- [Action item]:
Should an entry contain an image, omit it and repeat the rest exactly.

Dataset entries section start

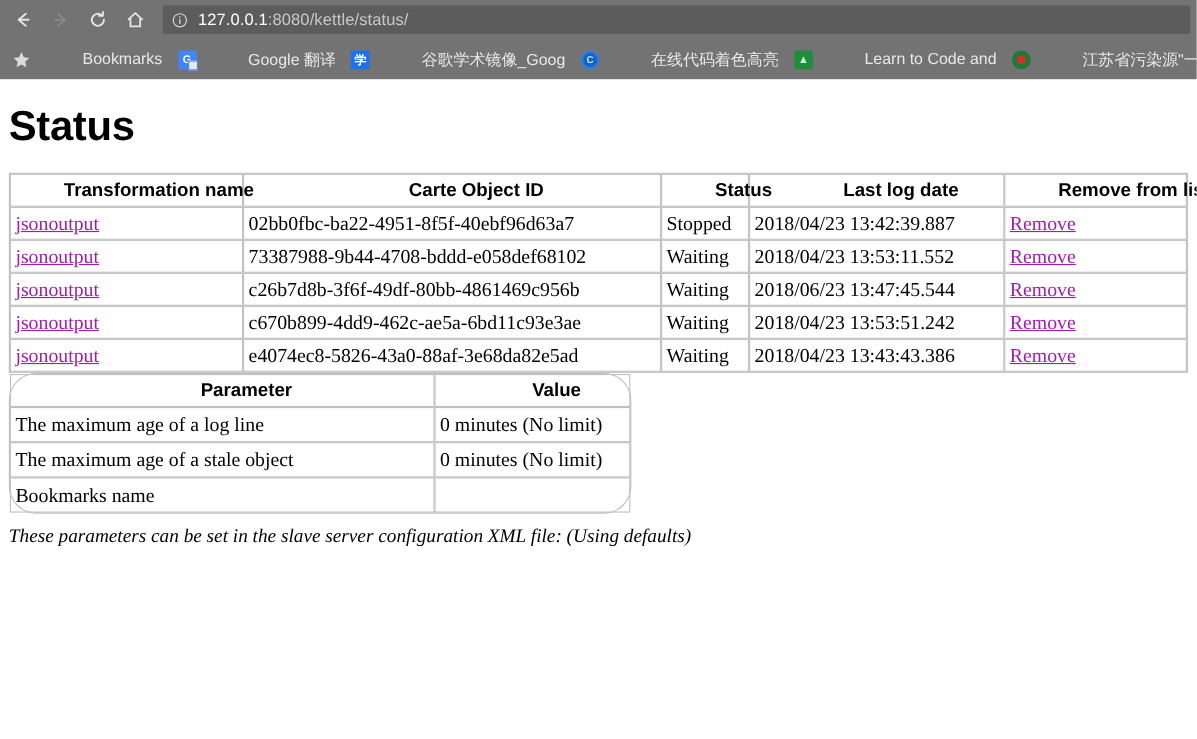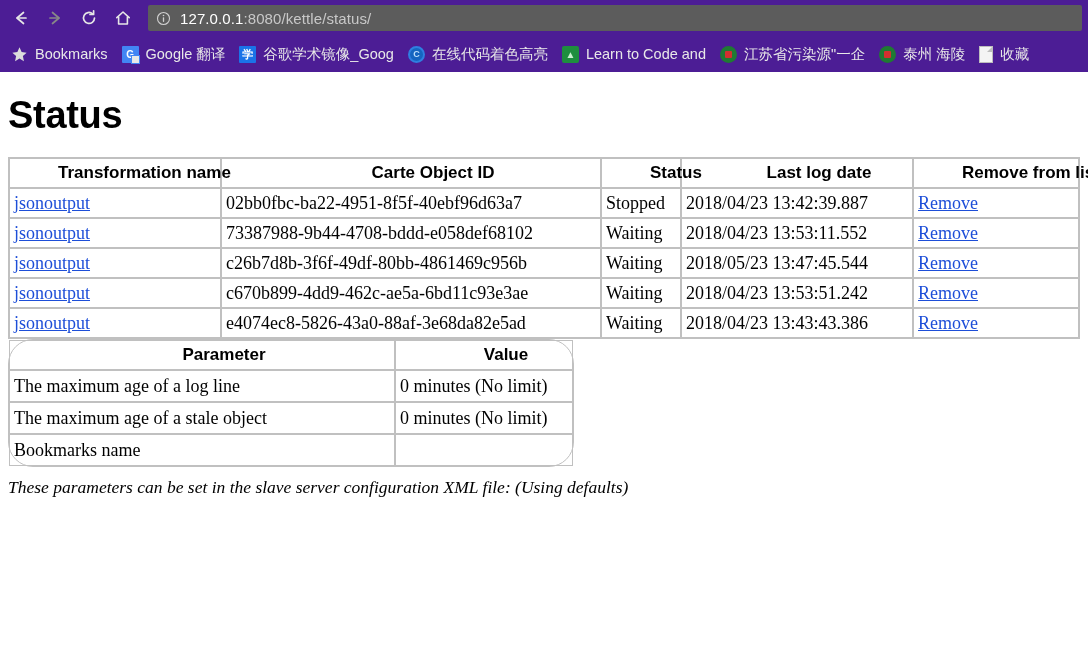--- a/index.html
+++ b/index.html
@@ -7,21 +7,21 @@
     padding: 0;
     width: 1088px;
     height: 672px;
     overflow: hidden;
     background: #ffffff;
     font-family: "Liberation Sans", sans-serif;
   }
 
   
   #browser-chrome {
-    background: #4c1d95;
+    background: #737373;
     width: 1088px;
     height: 72px;
     box-sizing: border-box;
     position: relative;
     overflow: hidden;
   }
 
   #nav-bar {
     height: 36px;
     display: flex;
@@ -74,20 +74,21 @@
   }
   .bm-item {
     display: flex;
     align-items: center;
     height: 28px;
     padding: 0 7px;
     flex: 0 0 auto;
     color: #e8e8e8;
     font-size: 14.5px;
     border-radius: 2px;
+    gap: 40px;
   }
   .bm-item .bm-label { margin-left: 7px; white-space: nowrap; }
   .bm-icon { width: 17px; height: 17px; flex: 0 0 auto; display:block; }
 
   .fav-gtrans {
     background: #4285f4;
     color: #fff;
     font-size: 10px;
     font-weight: bold;
     display: flex; align-items: center; justify-content: center;
@@ -199,21 +200,21 @@
     line-height: 26px;
   }
   table.kettle th {
     font-family: "Liberation Sans", sans-serif;
     font-weight: bold;
     font-size: 17px;
     text-align: center;
     padding-left: 48px;
   }
   table.kettle a {
-    color: #1d4ed8;
+    color: #a21caf;
   }
   .c-left { text-align: left; }
 
   #status-table { width: 1072px; table-layout: fixed; }
   #status-table col.c1 { width: 212px; }
   #status-table col.c2 { width: 380px; }
   #status-table col.c3 { width: 80px; }
   #status-table col.c4 { width: 232px; }
   #status-table col.c5 { width: 166px; }
 
@@ -368,21 +369,21 @@
         <td class="c-left"><a href="#">jsonoutput</a></td>
         <td class="c-left">73387988-9b44-4708-bddd-e058def68102</td>
         <td class="c-left">Waiting</td>
         <td class="c-left">2018/04/23 13:53:11.552</td>
         <td class="c-left"><a href="#">Remove</a></td>
       </tr>
       <tr>
         <td class="c-left"><a href="#">jsonoutput</a></td>
         <td class="c-left">c26b7d8b-3f6f-49df-80bb-4861469c956b</td>
         <td class="c-left">Waiting</td>
-        <td class="c-left">2018/05/23 13:47:45.544</td>
+        <td class="c-left">2018/06/23 13:47:45.544</td>
         <td class="c-left"><a href="#">Remove</a></td>
       </tr>
       <tr>
         <td class="c-left"><a href="#">jsonoutput</a></td>
         <td class="c-left">c670b899-4dd9-462c-ae5a-6bd11c93e3ae</td>
         <td class="c-left">Waiting</td>
         <td class="c-left">2018/04/23 13:53:51.242</td>
         <td class="c-left"><a href="#">Remove</a></td>
       </tr>
       <tr>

Dataset entries section end

- [Exercise output]:
--- a/index.html
+++ b/index.html
@@ -7,21 +7,21 @@
     padding: 0;
     width: 1088px;
     height: 672px;
     overflow: hidden;
     background: #ffffff;
     font-family: "Liberation Sans", sans-serif;
   }
 
   
   #browser-chrome {
-    background: #4c1d95;
+    background: #737373;
     width: 1088px;
     height: 72px;
     box-sizing: border-box;
     position: relative;
     overflow: hidden;
   }
 
   #nav-bar {
     height: 36px;
     display: flex;
@@ -74,20 +74,21 @@
   }
   .bm-item {
     display: flex;
     align-items: center;
     height: 28px;
     padding: 0 7px;
     flex: 0 0 auto;
     color: #e8e8e8;
     font-size: 14.5px;
     border-radius: 2px;
+    gap: 40px;
   }
   .bm-item .bm-label { margin-left: 7px; white-space: nowrap; }
   .bm-icon { width: 17px; height: 17px; flex: 0 0 auto; display:block; }
 
   .fav-gtrans {
     background: #4285f4;
     color: #fff;
     font-size: 10px;
     font-weight: bold;
     display: flex; align-items: center; justify-content: center;
@@ -199,21 +200,21 @@
     line-height: 26px;
   }
   table.kettle th {
     font-family: "Liberation Sans", sans-serif;
     font-weight: bold;
     font-size: 17px;
     text-align: center;
     padding-left: 48px;
   }
   table.kettle a {
-    color: #1d4ed8;
+    color: #a21caf;
   }
   .c-left { text-align: left; }
 
   #status-table { width: 1072px; table-layout: fixed; }
   #status-table col.c1 { width: 212px; }
   #status-table col.c2 { width: 380px; }
   #status-table col.c3 { width: 80px; }
   #status-table col.c4 { width: 232px; }
   #status-table col.c5 { width: 166px; }
 
@@ -368,21 +369,21 @@
         <td class="c-left"><a href="#">jsonoutput</a></td>
         <td class="c-left">73387988-9b44-4708-bddd-e058def68102</td>
         <td class="c-left">Waiting</td>
         <td class="c-left">2018/04/23 13:53:11.552</td>
         <td class="c-left"><a href="#">Remove</a></td>
       </tr>
       <tr>
         <td class="c-left"><a href="#">jsonoutput</a></td>
         <td class="c-left">c26b7d8b-3f6f-49df-80bb-4861469c956b</td>
         <td class="c-left">Waiting</td>
-        <td class="c-left">2018/05/23 13:47:45.544</td>
+        <td class="c-left">2018/06/23 13:47:45.544</td>
         <td class="c-left"><a href="#">Remove</a></td>
       </tr>
       <tr>
         <td class="c-left"><a href="#">jsonoutput</a></td>
         <td class="c-left">c670b899-4dd9-462c-ae5a-6bd11c93e3ae</td>
         <td class="c-left">Waiting</td>
         <td class="c-left">2018/04/23 13:53:51.242</td>
         <td class="c-left"><a href="#">Remove</a></td>
       </tr>
       <tr>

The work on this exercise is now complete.